Una critica radicale all’accordo UE-Turchia sui migranti
Il risultato del vertice per la gestione dei migranti tra i 28 leader del Consiglio Europeo e il premier turco Ahmet Davutoğlu di pochi giorni fa ha suscitato non poche polemiche. Hanno fatto scalpore i i tre miliardi che verranno stanziati dall’UE — non si è ancora capito da chi, dato che il metro è la volontarietà — affinché la Turchia gestisca i flussi di persone provenienti dal corridoio balcanico, punto nodale dell’immigrazione verso l’Europa. Colpisce da subito tra gli editorialisti l’abbondanza di argomentazioni che fanno perno sui valori dell’Unione Europea per valutar negativamente l’accordo economico con un paese in cui alcuni diritti e libertà fondamentali difficilmente vengono presi in considerazione. Questa linea di attacco, che qui definirò come ‘valoriale’, negli stessi articoli deve però cedere il passo alla fortissima linea di difesa dei sostenitori dell’accordo che, in risposta, invocano la necessità di gestire il flusso di migranti e le difficoltà nel farlo all’interno della sola Unione Europea. La linea ‘prudenziale’, pur riconoscendo le ragioni di quella ‘valoriale’, ci ricorda che la politica si occupa di interessi ed è altra cosa dalla morale, specialmente per la politica internazionale.
Fin qui, citando la frase biblica dell’Ecclesiaste e la sua punta di malinconia, nulla di nuovo sotto il sole. Ad uno sguardo più attento però ci si accorgerà che le ombre sono annidate proprio lì dove stiamo guardando e che non sono poche. La linea di difesa è colpevolmente debole almeno su due punti. Il primo punto, questo sì sottolineato da qualcuno ma forse per le ragioni sbagliate, è che la Turchia è riuscita a includere nell’accordo una clausola che le permetterà di avere un maggior stanziamento di fondi in futuro, la cui erogazione è legata a circostanze non meglio specificate. Il problema in questo caso non è tanto chi pagherà e quanto, bensì la perdita di potere contrattuale nei confronti di una Turchia che, come ha fatto in passato, gestirà i flussi come punto di forza nelle sedi internazionali.
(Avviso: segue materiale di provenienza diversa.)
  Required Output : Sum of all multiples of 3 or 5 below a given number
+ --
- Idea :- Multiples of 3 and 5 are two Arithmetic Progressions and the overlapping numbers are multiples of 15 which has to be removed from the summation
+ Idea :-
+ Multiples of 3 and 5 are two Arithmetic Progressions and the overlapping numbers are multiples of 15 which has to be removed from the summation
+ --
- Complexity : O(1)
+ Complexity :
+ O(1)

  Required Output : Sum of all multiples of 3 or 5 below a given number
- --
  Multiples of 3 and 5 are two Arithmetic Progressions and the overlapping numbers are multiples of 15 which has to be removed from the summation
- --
Riprendendo un’espressione che personalmente non amo applicata alle persone, la Turchia aprirà e chiuderà i rubinetti verso l’Europa a suo piacimento ed è questo il vero punto sul quale crolla anche un’argomentazione ‘prudenziale’.
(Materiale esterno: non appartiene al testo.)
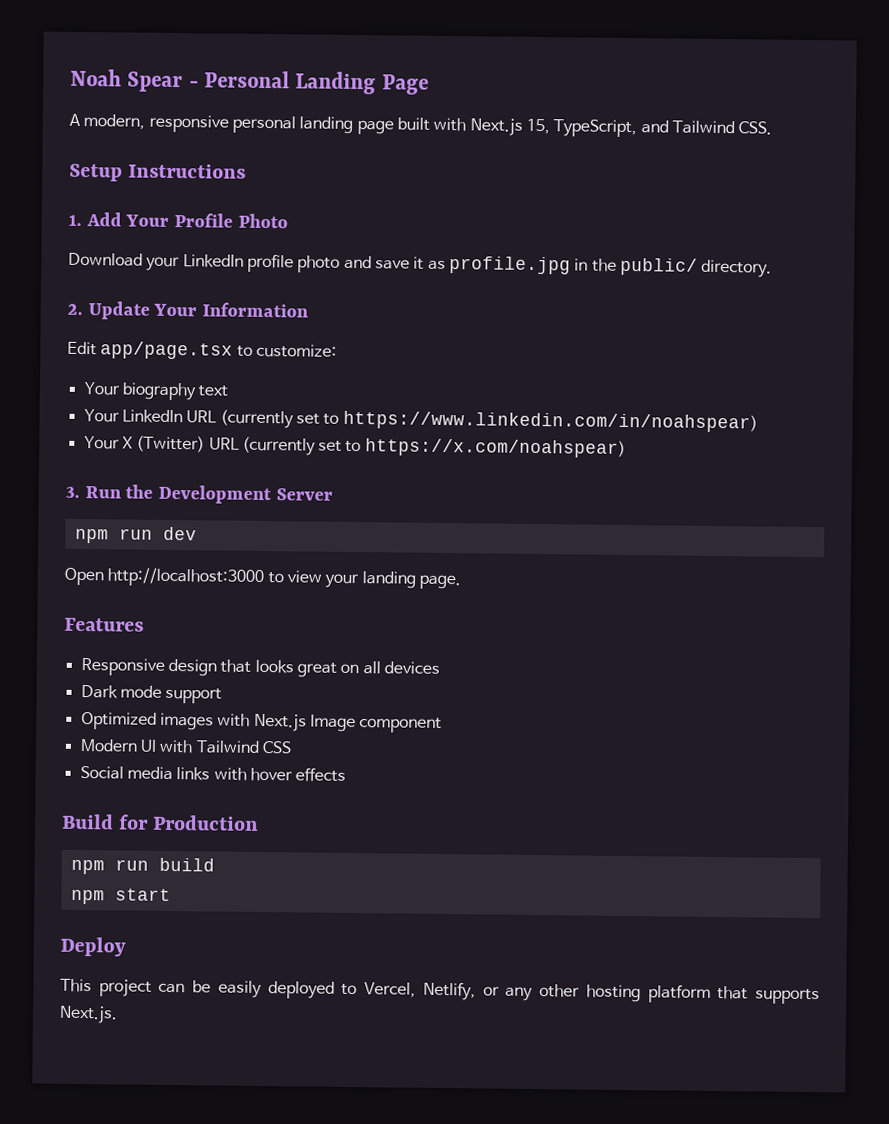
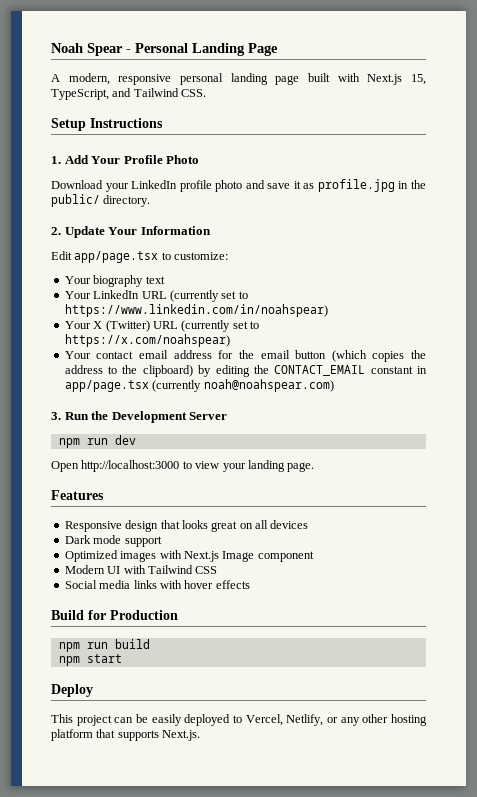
+ Your contact email address for the email button (which copies the address to the clipboard) by editing the CONTACT_EMAIL constant in app/page.tsx (currently noah@noahspear.com)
Anche nell’ottica di risoluzione del problema immigrazione a lungo termine questo accordo ha delle falle. È noto a tutti ormai che oltre ai migranti economici e a quelli ambientali (in fuga da territori ecologicamente devastati) i migranti in fuga dalle guerre sono in continuo aumento. In Turchia, per fare un esempio, entrano ogni giorno migliaia di siriani in fuga dalla guerra. È altresì noto che le risoluzioni dei conflitti global, oltre ad essere un obiettivo auspicabile per ragioni ‘valoriali’ è anche in ottica ‘prudenziale’ uno degli strumenti principali per far sì che le persone non siano costrette a scappare dal proprio paese. Se tutto questo è vero allora dare potere politico a un Paese che ha un ruolo ambiguo nella lotta all’Isis, che deve gestire i rapporti diplomatici con la Russia ormai a pezzi, che teme le rivendicazioni dei curdi all’interno, non sembra la mossa più azzeccata in questo momento.
Probabilmente, date le circostanze storiche, non era possibile raggiungere un accordo migliore. Probabilmente è più urgente garantire la sicurezza/pace sociale interna rispetto alle questioni esterne. Probabilmente è limitata una critica totalmente distruttiva, il cui lato propositivo è ingiustificatamente assente. Probabilmente tutto questo è vero, ma rimane uno spazio di incertezza dove la forza delle argomentazioni ‘valoriali’, in un’inedita alleanza con quella delle argomentazioni ‘prudenziali’, esige una soluzione migliore da entrambi i punti di vista.